Developing a Medicines Catalogue using Linked Data Sources

This presentation describes the issues that led to the creation and setup of a terminology service, the datasets used to provide the information to users, and how the datasets are linked together. The challenges and lessons learnt of the project will also be discussed. We will show what is presented to a user and the benefits they receive. Future developments will also be discussed.
The presentation will begin with a description of Healthdirect, our mission, and the services we provide. We began using PoolParty several years ago to manage a health thesaurus. The thesaurus is used to classify content to improve the search experience of a user, by providing the user with more semantically relevant search results. We discovered, through user research, that many users were searching for medicines information that we did not have. Our solution was to identify relevant and authoritative Australian medicine sources, ingest the data in RDF format into a terminology service, map the relevant relationships, and then aggregate the information to display to a user.
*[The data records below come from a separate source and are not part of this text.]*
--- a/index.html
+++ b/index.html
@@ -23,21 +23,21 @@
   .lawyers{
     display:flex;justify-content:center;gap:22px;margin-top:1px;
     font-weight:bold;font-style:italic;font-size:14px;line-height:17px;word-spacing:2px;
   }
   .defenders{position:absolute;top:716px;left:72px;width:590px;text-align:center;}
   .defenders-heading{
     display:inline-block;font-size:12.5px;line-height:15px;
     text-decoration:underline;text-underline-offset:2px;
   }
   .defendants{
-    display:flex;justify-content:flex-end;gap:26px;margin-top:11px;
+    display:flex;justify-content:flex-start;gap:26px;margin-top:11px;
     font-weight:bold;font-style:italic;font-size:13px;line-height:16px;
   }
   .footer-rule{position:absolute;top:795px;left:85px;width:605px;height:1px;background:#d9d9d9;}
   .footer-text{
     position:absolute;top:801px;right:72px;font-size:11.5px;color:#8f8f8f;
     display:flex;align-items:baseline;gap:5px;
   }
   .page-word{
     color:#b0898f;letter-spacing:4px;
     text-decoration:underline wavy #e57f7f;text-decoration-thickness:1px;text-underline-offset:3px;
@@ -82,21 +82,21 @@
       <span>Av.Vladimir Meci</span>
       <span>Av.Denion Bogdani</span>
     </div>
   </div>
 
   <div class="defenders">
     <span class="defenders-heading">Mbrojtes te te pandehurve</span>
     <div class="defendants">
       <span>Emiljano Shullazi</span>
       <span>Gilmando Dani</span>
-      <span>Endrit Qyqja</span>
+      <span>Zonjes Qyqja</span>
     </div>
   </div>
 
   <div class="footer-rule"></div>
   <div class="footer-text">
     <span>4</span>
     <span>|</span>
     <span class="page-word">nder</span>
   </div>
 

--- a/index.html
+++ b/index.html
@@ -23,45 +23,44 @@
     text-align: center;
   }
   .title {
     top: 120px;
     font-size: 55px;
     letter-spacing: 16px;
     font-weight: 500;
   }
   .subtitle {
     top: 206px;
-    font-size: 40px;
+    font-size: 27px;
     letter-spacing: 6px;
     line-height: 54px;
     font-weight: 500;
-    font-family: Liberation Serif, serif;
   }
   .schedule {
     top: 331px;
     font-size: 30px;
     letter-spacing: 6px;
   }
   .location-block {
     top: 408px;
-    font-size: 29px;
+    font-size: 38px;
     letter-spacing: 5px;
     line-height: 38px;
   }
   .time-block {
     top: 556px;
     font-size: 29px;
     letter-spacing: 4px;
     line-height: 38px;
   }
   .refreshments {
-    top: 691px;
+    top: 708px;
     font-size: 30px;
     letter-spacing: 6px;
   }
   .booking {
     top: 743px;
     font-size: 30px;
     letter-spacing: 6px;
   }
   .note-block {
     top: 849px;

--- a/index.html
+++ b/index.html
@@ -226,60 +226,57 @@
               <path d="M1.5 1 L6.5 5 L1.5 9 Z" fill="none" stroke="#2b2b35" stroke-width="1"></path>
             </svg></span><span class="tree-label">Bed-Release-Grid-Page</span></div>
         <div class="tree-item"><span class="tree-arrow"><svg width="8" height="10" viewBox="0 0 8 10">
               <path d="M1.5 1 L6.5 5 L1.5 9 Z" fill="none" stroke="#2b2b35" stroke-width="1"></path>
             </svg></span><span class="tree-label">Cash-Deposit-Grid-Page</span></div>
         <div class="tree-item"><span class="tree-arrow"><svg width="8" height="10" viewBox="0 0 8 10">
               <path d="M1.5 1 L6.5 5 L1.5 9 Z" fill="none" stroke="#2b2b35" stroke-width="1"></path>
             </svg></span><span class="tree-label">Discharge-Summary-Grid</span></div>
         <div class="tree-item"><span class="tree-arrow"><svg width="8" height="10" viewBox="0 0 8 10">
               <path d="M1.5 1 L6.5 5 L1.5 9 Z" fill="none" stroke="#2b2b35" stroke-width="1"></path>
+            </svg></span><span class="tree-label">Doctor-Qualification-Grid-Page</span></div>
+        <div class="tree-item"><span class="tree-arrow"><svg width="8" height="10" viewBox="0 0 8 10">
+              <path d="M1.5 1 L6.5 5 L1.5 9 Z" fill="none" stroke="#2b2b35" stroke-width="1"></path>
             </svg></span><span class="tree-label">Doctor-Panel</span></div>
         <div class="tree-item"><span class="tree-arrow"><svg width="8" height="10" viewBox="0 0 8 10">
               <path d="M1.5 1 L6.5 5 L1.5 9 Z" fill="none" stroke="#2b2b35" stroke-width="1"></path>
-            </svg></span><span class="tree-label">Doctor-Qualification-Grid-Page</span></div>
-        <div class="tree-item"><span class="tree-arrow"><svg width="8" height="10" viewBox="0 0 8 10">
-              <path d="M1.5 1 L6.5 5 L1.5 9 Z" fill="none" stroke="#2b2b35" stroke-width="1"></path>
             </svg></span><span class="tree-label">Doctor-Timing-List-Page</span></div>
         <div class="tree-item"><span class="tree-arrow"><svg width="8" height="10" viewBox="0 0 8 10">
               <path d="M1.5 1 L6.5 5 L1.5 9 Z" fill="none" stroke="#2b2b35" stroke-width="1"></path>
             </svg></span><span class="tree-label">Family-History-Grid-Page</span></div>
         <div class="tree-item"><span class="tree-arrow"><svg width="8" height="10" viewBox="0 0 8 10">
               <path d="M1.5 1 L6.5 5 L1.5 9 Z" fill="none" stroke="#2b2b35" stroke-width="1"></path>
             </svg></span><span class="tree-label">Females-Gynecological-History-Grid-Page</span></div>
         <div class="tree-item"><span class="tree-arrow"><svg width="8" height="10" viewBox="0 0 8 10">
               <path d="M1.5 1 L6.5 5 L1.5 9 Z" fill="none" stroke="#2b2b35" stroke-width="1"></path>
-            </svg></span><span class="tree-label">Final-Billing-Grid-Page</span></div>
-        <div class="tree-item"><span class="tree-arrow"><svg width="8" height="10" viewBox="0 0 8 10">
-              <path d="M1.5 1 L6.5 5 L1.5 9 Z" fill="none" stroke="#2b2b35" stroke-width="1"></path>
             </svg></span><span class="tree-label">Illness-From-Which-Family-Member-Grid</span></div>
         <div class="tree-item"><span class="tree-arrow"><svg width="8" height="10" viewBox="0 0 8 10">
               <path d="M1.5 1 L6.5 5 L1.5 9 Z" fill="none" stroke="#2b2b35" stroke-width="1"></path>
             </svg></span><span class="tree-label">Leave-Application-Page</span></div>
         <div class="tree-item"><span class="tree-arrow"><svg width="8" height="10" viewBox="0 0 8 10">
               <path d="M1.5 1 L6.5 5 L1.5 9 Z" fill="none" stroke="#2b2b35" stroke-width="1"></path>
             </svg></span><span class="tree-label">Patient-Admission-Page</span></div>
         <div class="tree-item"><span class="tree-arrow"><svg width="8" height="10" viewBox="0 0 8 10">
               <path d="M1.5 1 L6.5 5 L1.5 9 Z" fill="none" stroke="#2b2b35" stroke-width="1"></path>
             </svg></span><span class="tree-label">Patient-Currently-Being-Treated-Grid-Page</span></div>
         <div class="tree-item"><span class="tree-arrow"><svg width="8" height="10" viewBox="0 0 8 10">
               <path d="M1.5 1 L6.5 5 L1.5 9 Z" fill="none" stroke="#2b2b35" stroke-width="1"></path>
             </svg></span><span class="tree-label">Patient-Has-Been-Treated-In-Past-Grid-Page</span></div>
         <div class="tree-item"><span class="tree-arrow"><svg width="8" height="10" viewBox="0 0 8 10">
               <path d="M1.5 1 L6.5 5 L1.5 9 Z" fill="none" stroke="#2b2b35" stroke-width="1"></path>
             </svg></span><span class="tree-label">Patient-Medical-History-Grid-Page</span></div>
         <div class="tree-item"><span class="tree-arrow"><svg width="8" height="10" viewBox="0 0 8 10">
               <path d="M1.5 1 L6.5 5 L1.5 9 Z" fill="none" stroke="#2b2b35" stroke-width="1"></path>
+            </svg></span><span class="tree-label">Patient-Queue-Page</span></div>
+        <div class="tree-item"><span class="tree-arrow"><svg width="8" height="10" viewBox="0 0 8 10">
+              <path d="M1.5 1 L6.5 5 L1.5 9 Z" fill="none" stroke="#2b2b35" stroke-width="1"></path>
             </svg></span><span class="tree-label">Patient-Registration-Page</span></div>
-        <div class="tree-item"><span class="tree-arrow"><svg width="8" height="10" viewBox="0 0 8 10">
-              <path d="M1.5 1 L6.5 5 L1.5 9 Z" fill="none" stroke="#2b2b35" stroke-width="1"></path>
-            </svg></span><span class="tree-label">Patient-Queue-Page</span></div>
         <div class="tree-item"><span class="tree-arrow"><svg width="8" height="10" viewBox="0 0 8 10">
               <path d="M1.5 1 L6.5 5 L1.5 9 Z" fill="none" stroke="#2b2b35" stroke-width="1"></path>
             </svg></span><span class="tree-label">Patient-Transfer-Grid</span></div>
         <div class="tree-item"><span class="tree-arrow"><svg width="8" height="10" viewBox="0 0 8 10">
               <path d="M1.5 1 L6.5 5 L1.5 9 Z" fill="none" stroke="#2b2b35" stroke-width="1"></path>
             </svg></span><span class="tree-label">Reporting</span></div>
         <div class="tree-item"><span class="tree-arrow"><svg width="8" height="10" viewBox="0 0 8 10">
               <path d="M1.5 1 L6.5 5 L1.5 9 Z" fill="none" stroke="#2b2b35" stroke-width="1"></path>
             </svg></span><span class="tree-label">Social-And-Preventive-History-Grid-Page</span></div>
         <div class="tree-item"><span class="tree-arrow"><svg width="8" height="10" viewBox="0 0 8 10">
It has extended the use of the health thesaurus which we manage in PoolParty and made it more integral as a linked data source, not just as a tool to facilitate search.

Research & Innovation

Siamese Network with Soft Attention for Semantic Text Understanding

We propose a task independent neural networks model, based on a Siamese twin architecture. Our model specifically benefits from two forms of attention scheme which we use to extract high-level feature representation of the underlying texts, both at the word level (intra-attention) as well as at the sentence level (inter-attention). The inter-attention scheme uses one of the text to create a contextual interlock with the other text, thus paying attention to mutually important parts. We evaluate our system on three tasks, i.e. Textual Entailment, Paraphrase Detection and answer-sentence selection. We set a near state-of-the-art result on the textual entailment task with the SNLI corpus while obtaining strong performance across the other tasks that we evaluate our model on.